• Exercise requirements:
What you return should be only the lines in the entries below between the one holding "26 de fevereiro" and the one holding "text: Promotora ->", ends included, with every picture left out.

• Data for processing:
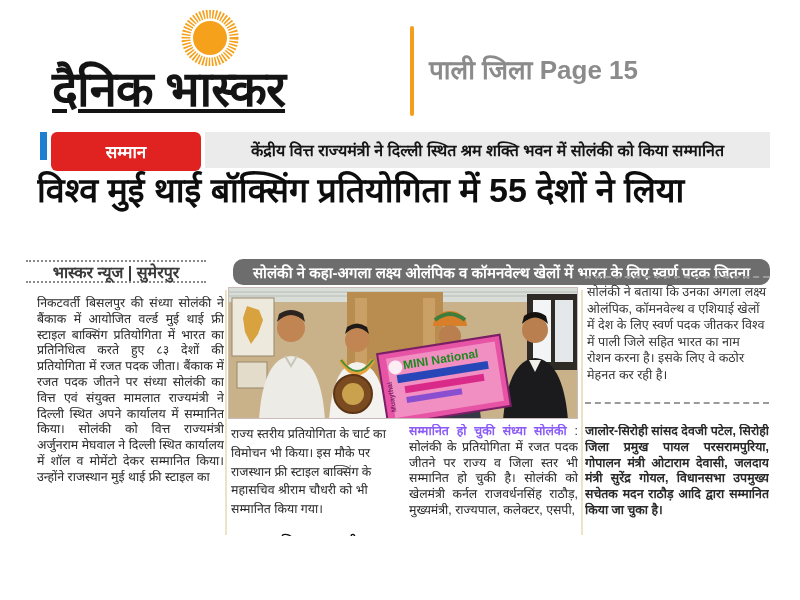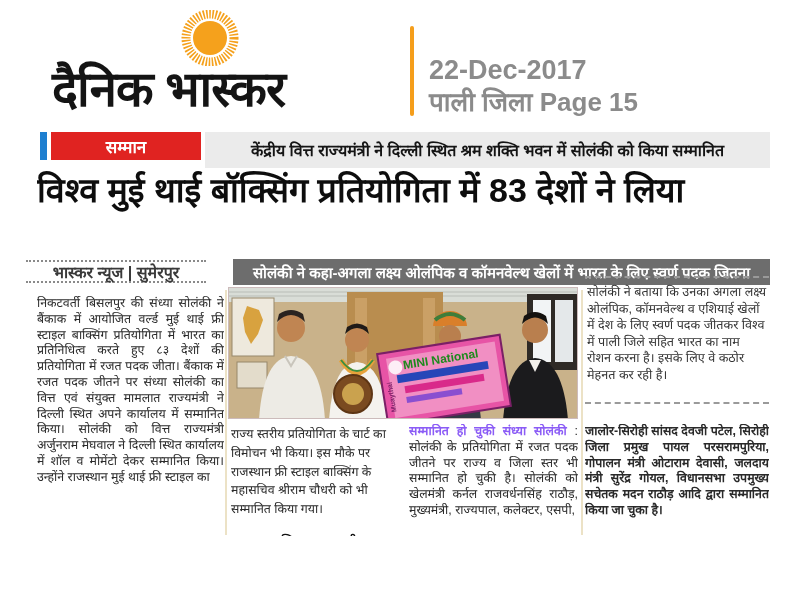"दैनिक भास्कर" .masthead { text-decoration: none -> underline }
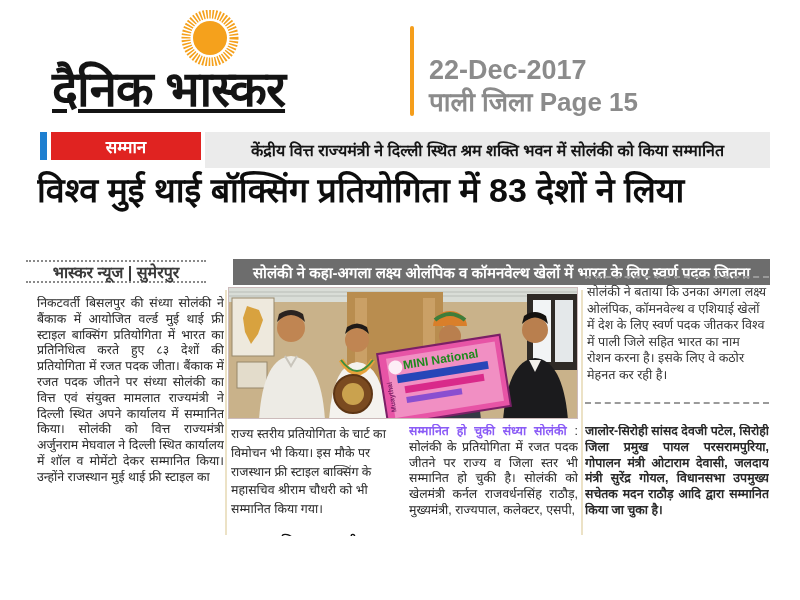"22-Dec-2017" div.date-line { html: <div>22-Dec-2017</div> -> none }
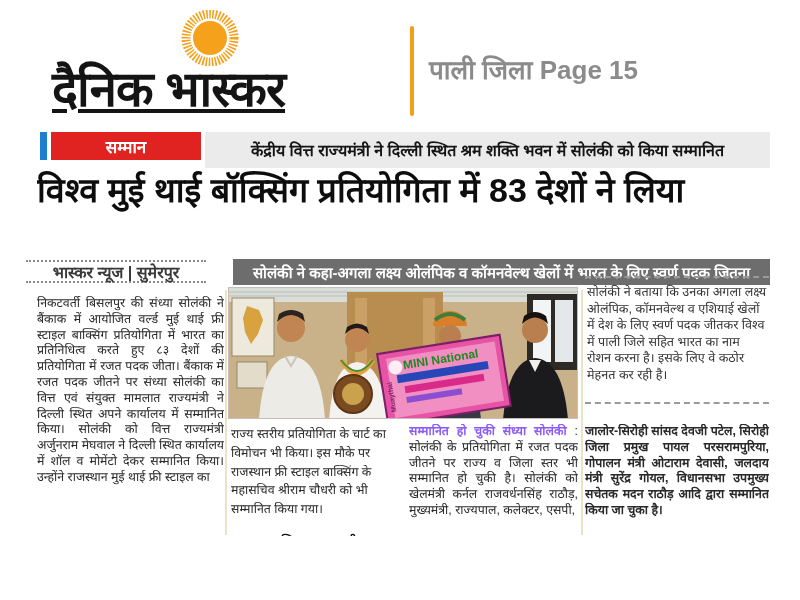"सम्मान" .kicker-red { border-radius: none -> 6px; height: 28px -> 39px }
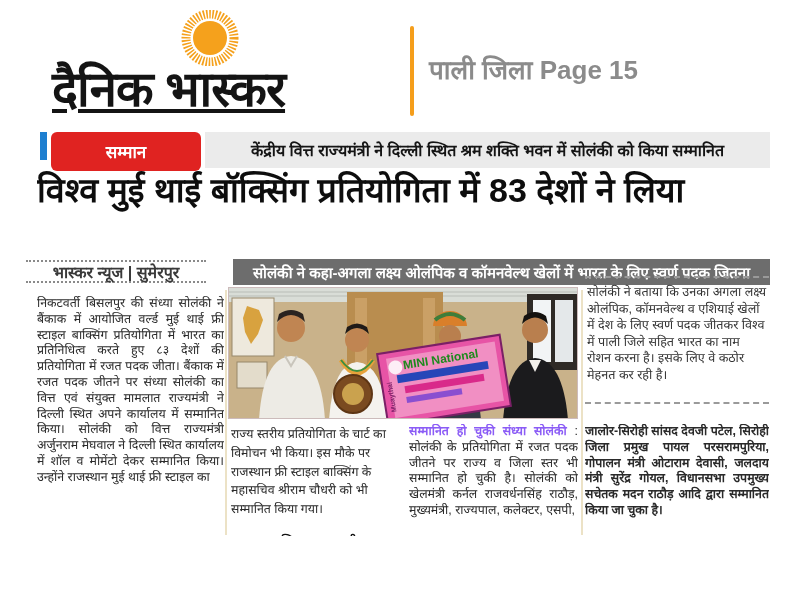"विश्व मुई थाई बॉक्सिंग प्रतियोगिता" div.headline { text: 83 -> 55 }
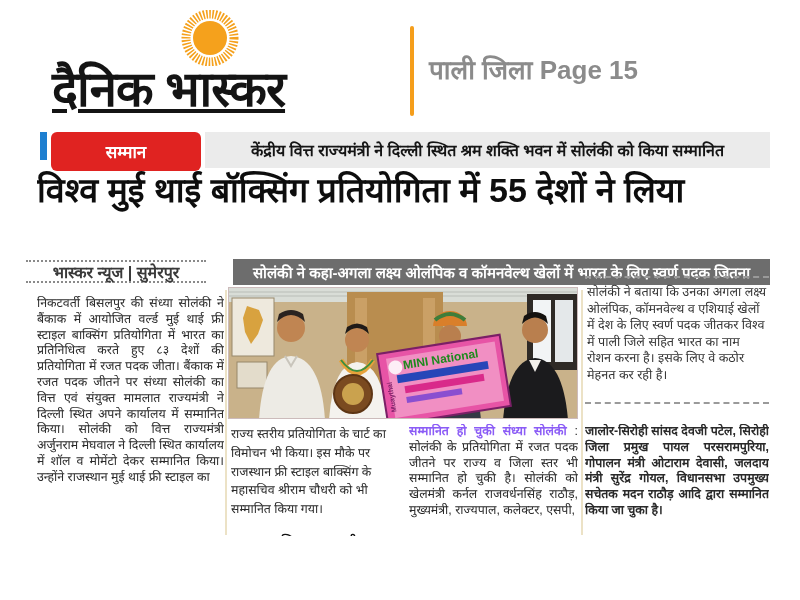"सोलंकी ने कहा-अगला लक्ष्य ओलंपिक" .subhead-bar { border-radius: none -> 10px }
--
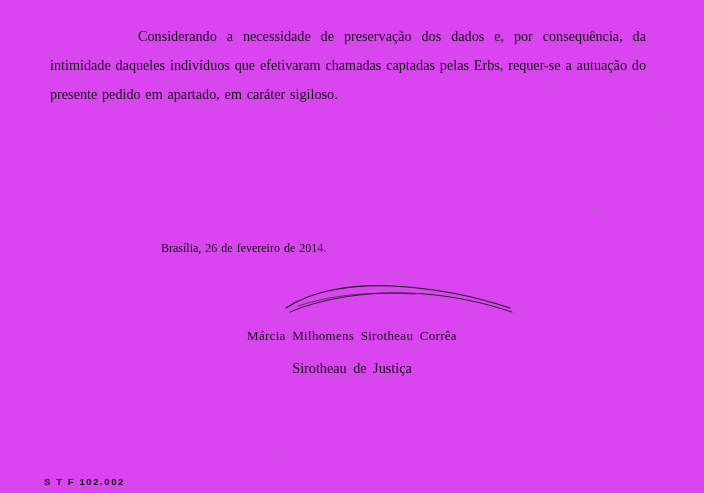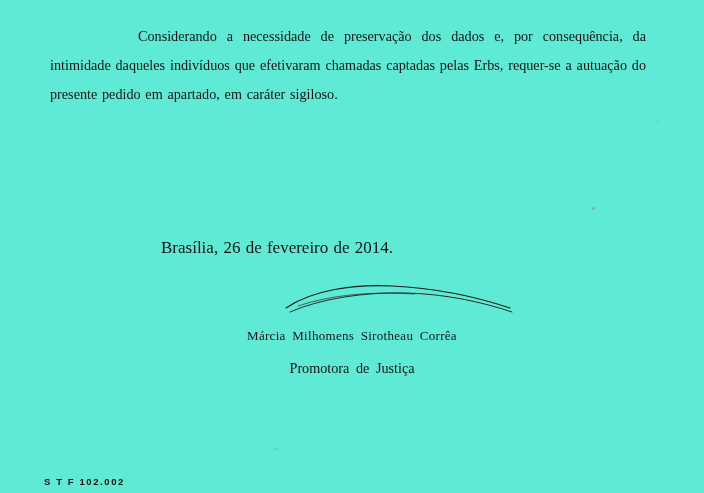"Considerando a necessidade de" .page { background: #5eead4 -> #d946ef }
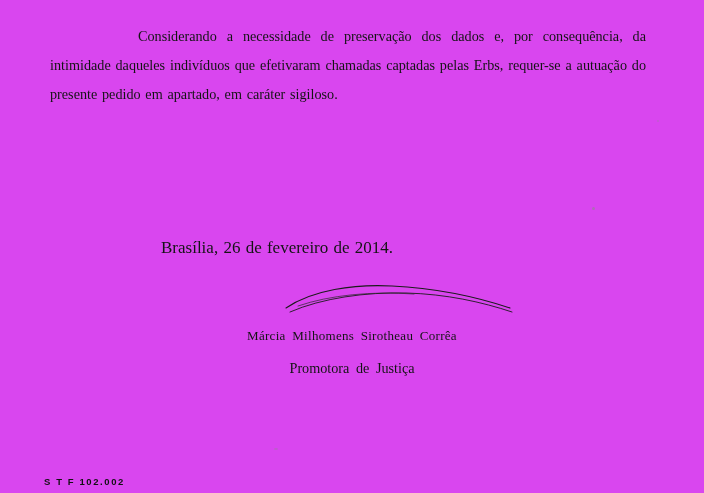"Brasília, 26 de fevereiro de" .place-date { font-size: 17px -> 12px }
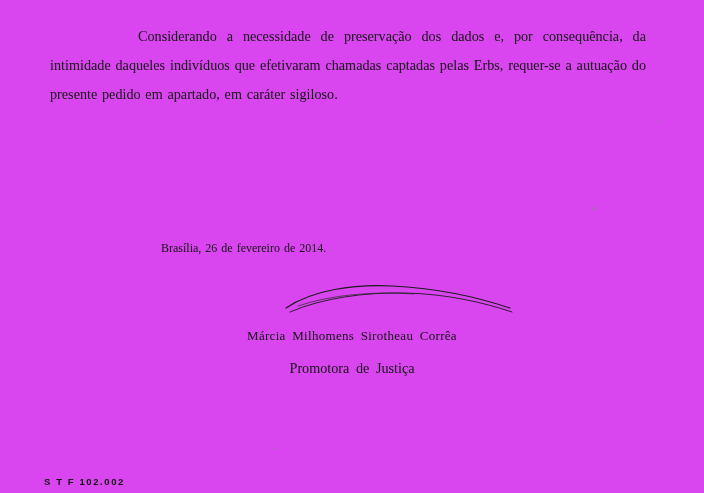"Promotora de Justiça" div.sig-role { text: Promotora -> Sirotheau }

• Task response:
"Brasília, 26 de fevereiro de" .place-date { font-size: 17px -> 12px }
"Promotora de Justiça" div.sig-role { text: Promotora -> Sirotheau }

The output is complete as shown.